> [YOUR TASK]
Leave out the pictures and repeat every record exactly.

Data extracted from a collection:
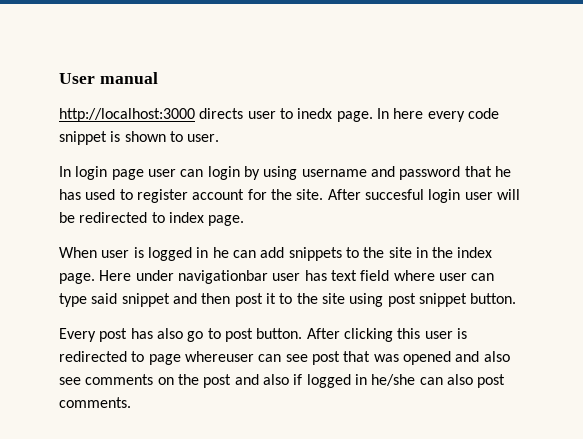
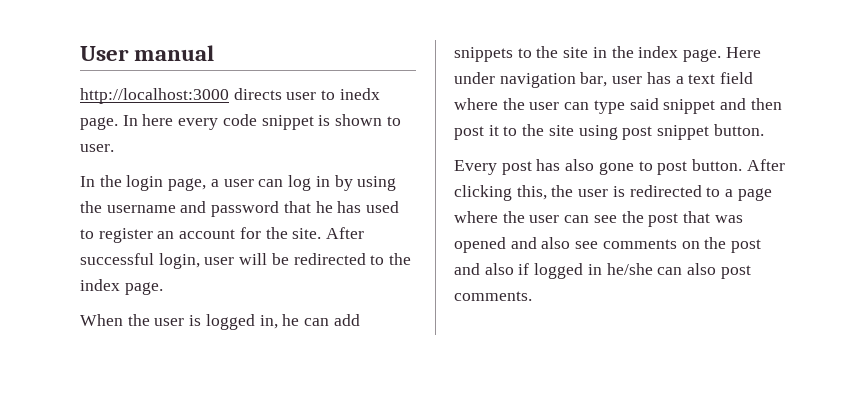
[75,166,240,180] login page user can login -> [99,175,330,191] the login page, a user can log in
(298, 173) none -> [80,201,102,213] the
(188, 196) none -> [157,231,175,239] an
[364,189,461,203] succesful login -> [80,253,200,269] successful login,
(165, 217) none -> [389,253,412,265] the
(97, 252) none -> [127,314,150,326] the
[196,247,209,258] in -> [259,315,278,329] in,
[177,270,268,284] navigationbar -> [499,72,608,88] navigation bar,
(327, 275) none -> [675,76,684,84] a
(435, 275) none -> [502,98,525,110] the
[187,331,204,342] go -> [598,162,634,175] gone
[397,328,421,339] this -> [516,185,574,200] this, the
[148,351,254,365] page whereuser -> [725,188,772,201] [454,211,560,223] a page where the user
(308, 358) none -> [621,211,644,223] the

> [ANSWER TO THE PROBLEM]
[75,166,240,180] login page user can login -> [99,175,330,191] the login page, a user can log in
(298, 173) none -> [80,201,102,213] the
(188, 196) none -> [157,231,175,239] an
[364,189,461,203] succesful login -> [80,253,200,269] successful login,
(165, 217) none -> [389,253,412,265] the
(97, 252) none -> [127,314,150,326] the
[196,247,209,258] in -> [259,315,278,329] in,
[177,270,268,284] navigationbar -> [499,72,608,88] navigation bar,
(327, 275) none -> [675,76,684,84] a
(435, 275) none -> [502,98,525,110] the
[187,331,204,342] go -> [598,162,634,175] gone
[397,328,421,339] this -> [516,185,574,200] this, the
[148,351,254,365] page whereuser -> [725,188,772,201] [454,211,560,223] a page where the user
(308, 358) none -> [621,211,644,223] the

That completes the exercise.